◆ Instructions for the task
Make an exact copy of the lines from the one containing "line-height: 1.22;" through the end of the material, including both ends but no pictures.

◆ Data records
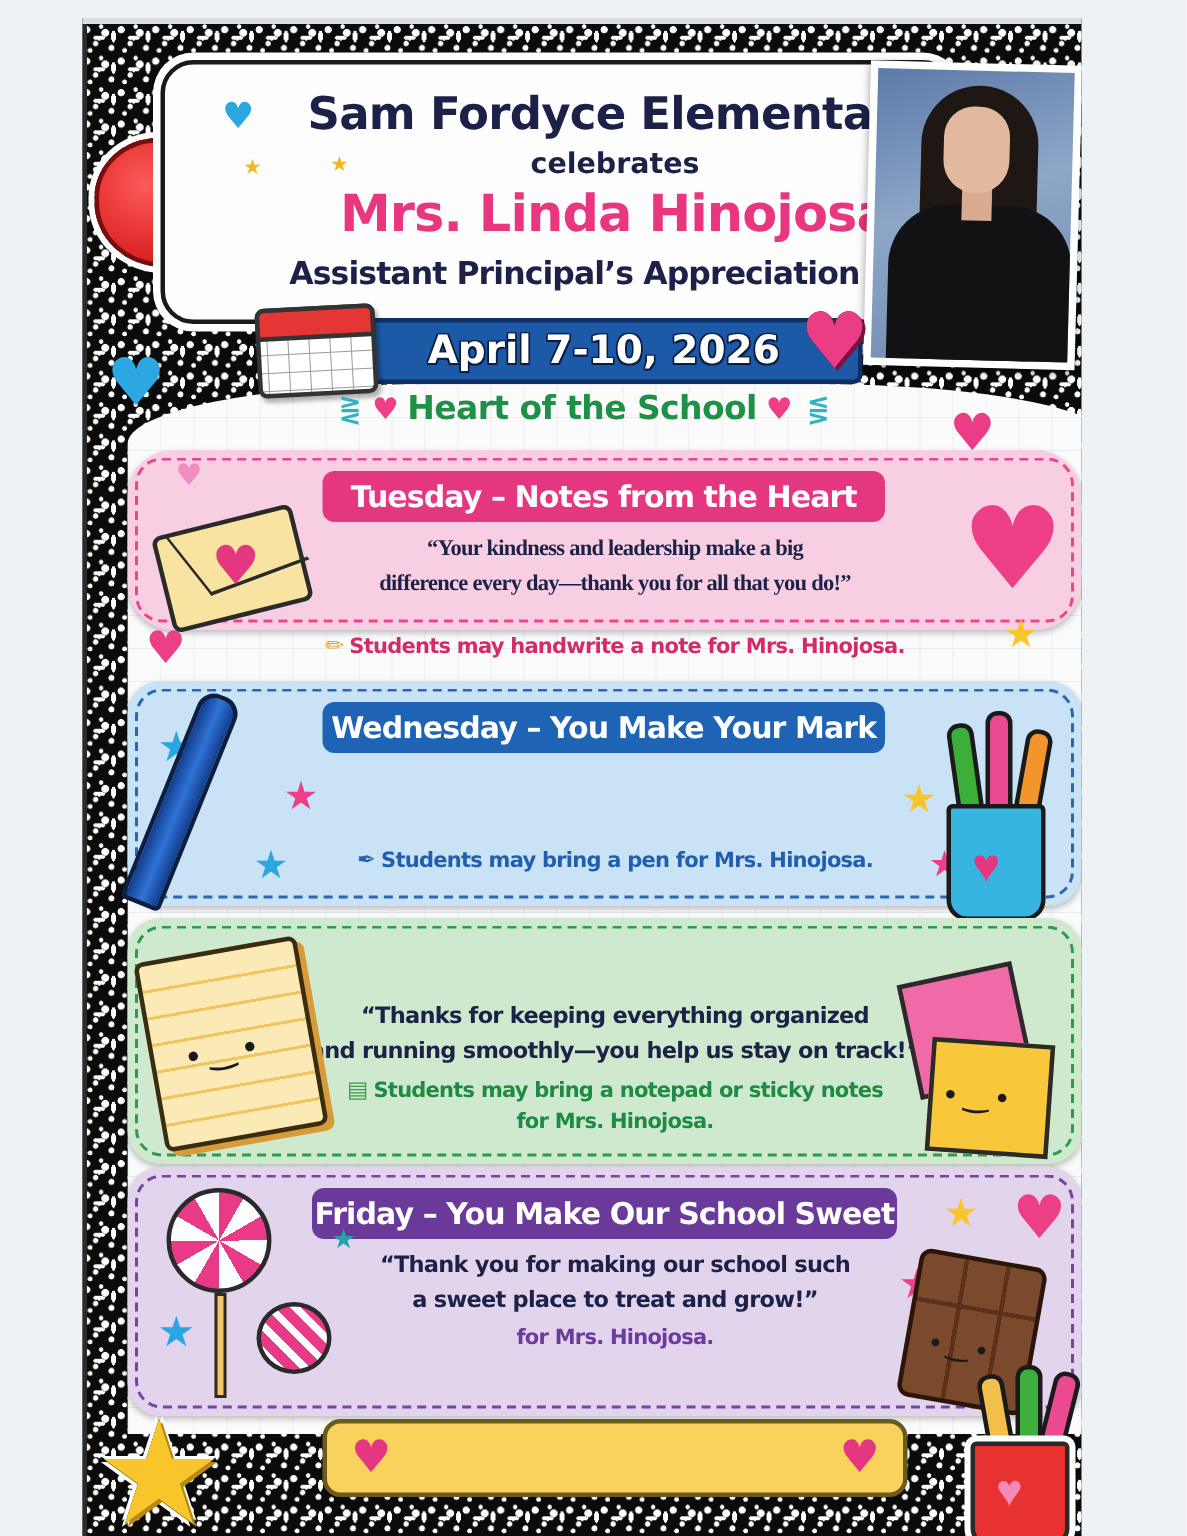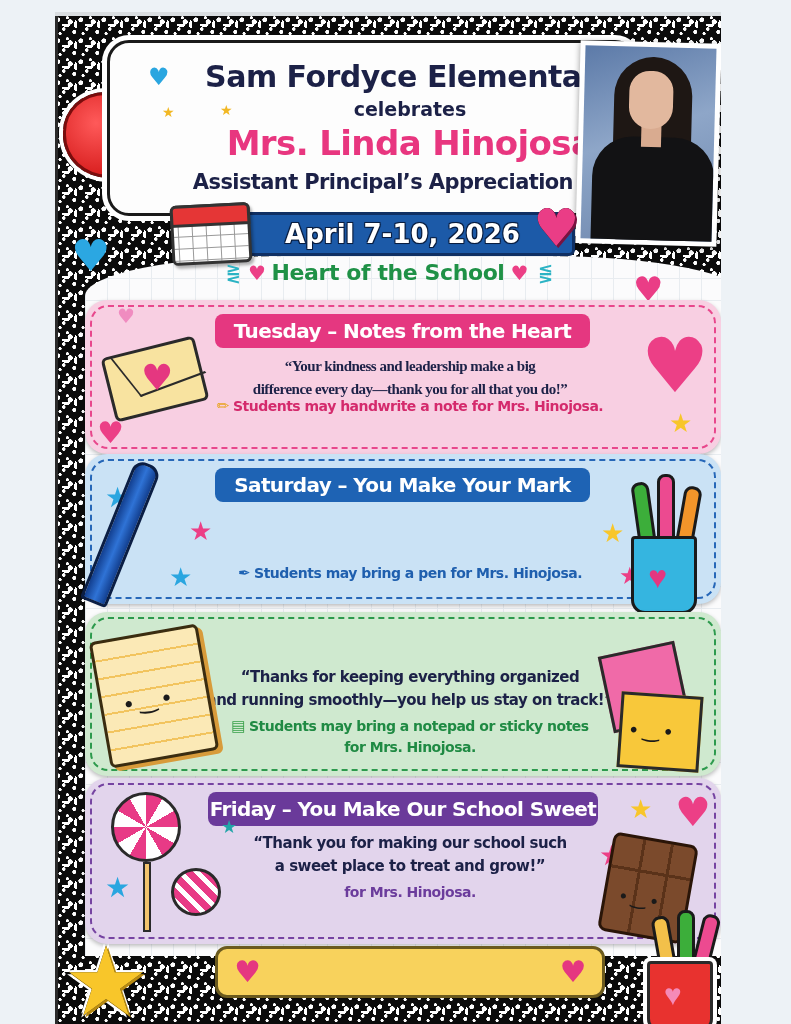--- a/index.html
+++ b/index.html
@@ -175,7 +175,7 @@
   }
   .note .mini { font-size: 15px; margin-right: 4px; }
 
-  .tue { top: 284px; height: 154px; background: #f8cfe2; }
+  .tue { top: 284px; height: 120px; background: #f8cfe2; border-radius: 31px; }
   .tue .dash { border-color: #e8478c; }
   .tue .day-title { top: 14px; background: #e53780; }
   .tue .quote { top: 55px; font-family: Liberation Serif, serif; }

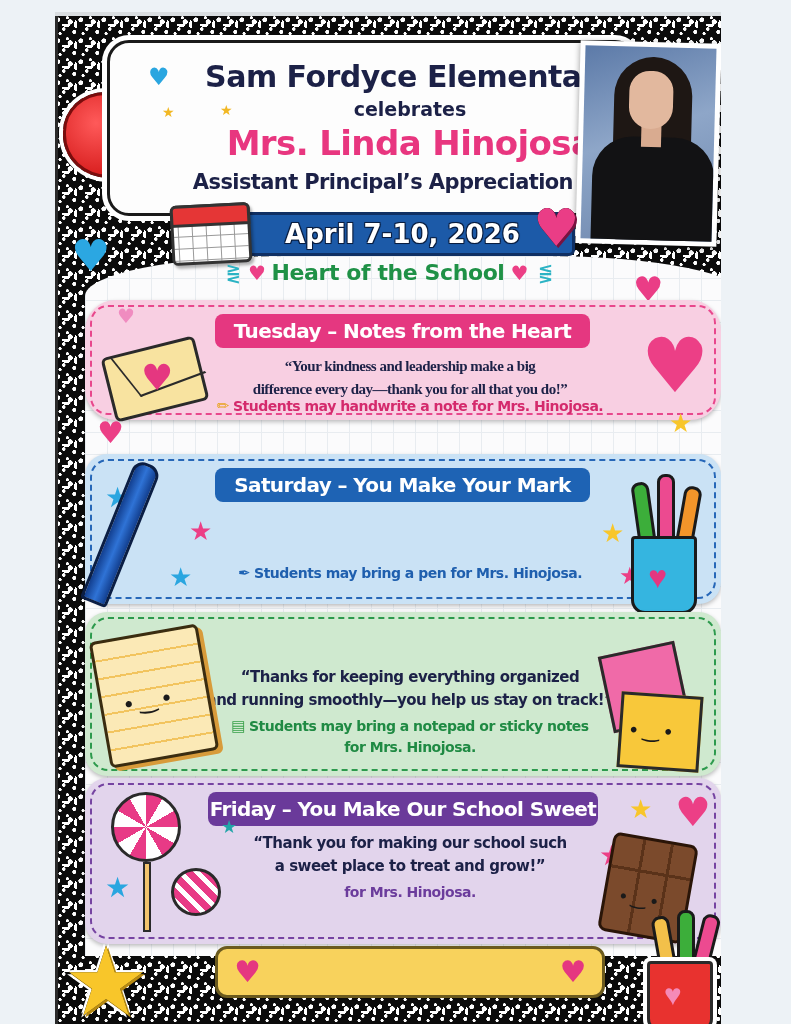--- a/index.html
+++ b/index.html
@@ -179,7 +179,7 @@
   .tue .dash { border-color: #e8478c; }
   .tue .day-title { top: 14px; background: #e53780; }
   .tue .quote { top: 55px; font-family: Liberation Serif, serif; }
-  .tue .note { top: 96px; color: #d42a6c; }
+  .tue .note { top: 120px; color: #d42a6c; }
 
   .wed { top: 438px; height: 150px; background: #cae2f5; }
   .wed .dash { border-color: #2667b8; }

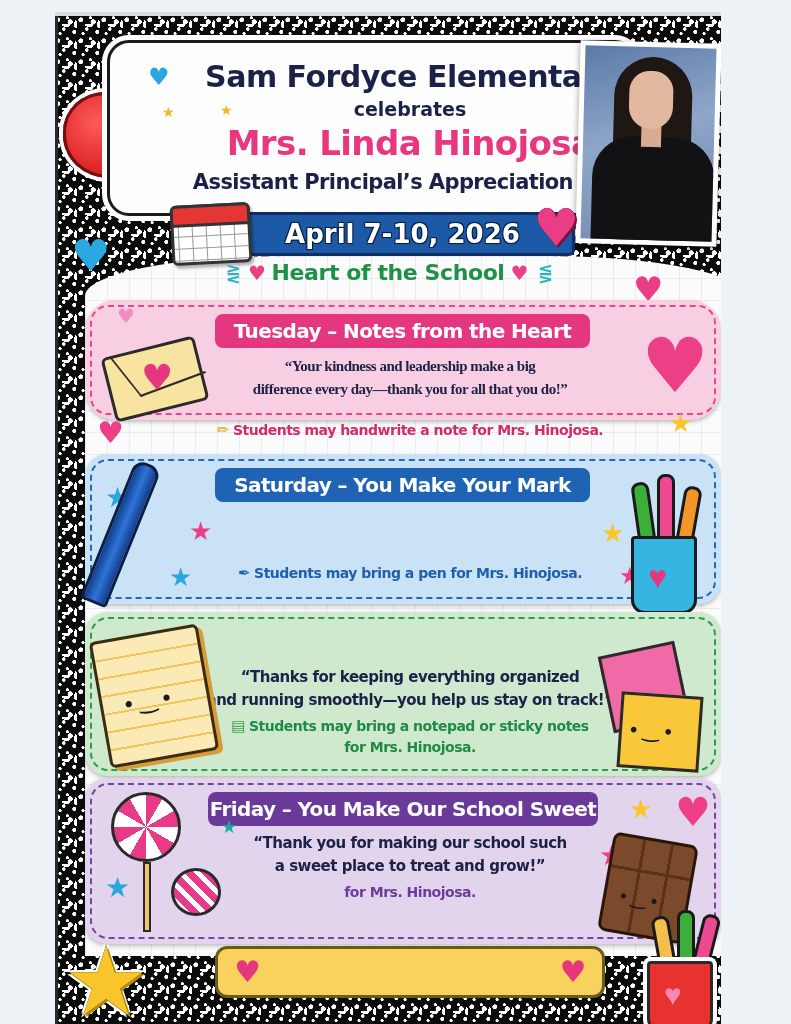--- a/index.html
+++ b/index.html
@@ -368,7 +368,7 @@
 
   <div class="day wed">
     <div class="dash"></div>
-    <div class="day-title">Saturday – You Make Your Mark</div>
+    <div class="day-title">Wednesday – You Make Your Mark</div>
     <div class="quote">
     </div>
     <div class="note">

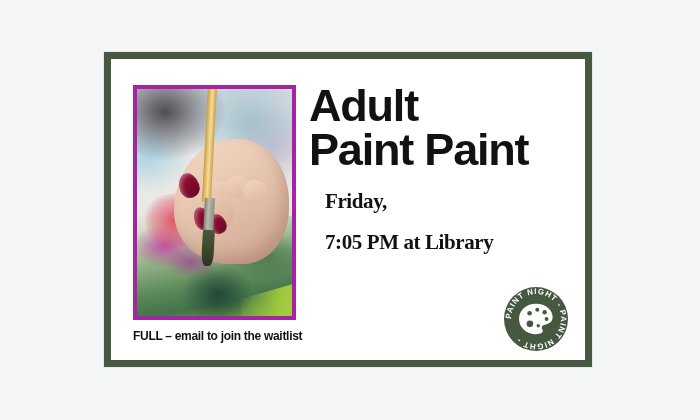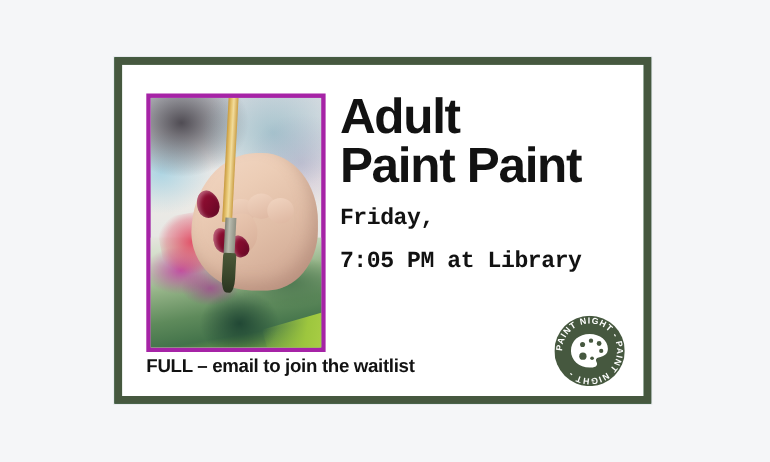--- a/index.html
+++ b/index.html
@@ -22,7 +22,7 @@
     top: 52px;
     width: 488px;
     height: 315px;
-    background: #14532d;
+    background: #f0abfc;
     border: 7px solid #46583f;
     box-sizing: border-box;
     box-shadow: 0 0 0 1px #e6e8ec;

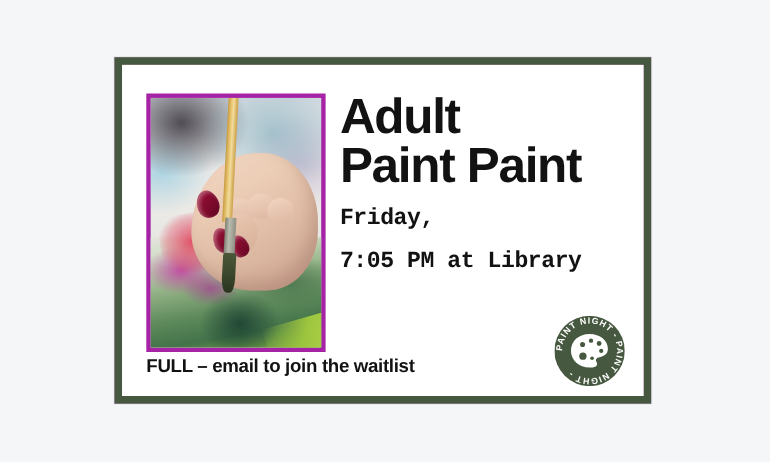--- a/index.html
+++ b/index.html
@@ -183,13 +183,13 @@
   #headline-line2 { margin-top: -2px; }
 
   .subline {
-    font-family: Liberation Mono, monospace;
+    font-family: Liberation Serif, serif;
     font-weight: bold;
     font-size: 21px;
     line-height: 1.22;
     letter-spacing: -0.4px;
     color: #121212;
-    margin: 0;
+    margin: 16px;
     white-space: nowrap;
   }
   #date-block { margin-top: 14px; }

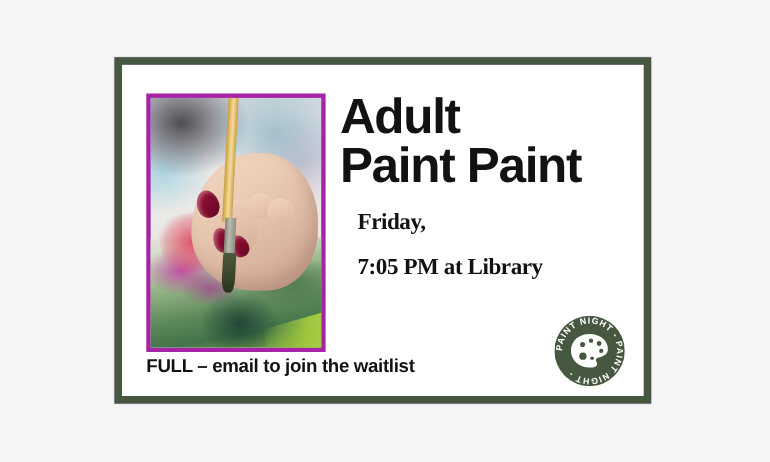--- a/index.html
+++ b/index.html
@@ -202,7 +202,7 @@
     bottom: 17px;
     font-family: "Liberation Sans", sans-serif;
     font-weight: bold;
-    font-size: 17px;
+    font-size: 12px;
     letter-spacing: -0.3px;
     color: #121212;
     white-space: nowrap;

◆ Task response
     line-height: 1.22;
     letter-spacing: -0.4px;
     color: #121212;
-    margin: 0;
+    margin: 16px;
     white-space: nowrap;
   }
   #date-block { margin-top: 14px; }

--- a/index.html
+++ b/index.html
@@ -202,7 +202,7 @@
     bottom: 17px;
     font-family: "Liberation Sans", sans-serif;
     font-weight: bold;
-    font-size: 17px;
+    font-size: 12px;
     letter-spacing: -0.3px;
     color: #121212;
     white-space: nowrap;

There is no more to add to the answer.